- **Task to carry out**
Scan the entries for the word "Vivek" and return every line that has it.

- **Exercise inputs**
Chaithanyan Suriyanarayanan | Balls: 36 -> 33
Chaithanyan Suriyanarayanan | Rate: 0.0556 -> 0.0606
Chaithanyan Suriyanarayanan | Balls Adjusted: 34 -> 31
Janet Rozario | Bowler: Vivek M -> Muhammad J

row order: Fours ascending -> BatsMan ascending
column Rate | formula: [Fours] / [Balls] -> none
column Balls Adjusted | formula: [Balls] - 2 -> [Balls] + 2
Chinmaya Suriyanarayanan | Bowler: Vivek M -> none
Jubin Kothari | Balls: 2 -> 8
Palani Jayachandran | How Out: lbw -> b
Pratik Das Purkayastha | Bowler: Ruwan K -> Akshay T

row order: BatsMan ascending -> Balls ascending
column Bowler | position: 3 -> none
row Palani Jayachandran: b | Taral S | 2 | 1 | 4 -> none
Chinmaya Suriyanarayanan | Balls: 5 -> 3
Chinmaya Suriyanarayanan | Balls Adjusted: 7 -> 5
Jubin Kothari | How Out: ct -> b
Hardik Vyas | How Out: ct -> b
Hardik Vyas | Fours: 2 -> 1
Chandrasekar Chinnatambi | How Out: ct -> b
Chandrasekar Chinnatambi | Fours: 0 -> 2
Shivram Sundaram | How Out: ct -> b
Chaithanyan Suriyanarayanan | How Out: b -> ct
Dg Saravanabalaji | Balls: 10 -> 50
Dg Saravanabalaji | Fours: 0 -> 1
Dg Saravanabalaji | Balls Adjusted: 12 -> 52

==

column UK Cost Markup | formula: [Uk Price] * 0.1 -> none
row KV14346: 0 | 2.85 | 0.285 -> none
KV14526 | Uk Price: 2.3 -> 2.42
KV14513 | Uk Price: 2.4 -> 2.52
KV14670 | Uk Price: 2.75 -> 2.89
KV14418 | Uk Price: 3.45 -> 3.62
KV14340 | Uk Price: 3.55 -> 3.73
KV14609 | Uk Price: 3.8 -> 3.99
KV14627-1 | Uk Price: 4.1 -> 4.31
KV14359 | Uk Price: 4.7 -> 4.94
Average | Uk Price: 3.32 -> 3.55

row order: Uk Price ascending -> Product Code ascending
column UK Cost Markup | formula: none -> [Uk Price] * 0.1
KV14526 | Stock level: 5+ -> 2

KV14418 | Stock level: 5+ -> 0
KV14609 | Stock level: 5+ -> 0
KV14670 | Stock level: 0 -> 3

- **Exercise solution**
Janet Rozario | Bowler: Vivek M -> Muhammad J
Chinmaya Suriyanarayanan | Bowler: Vivek M -> none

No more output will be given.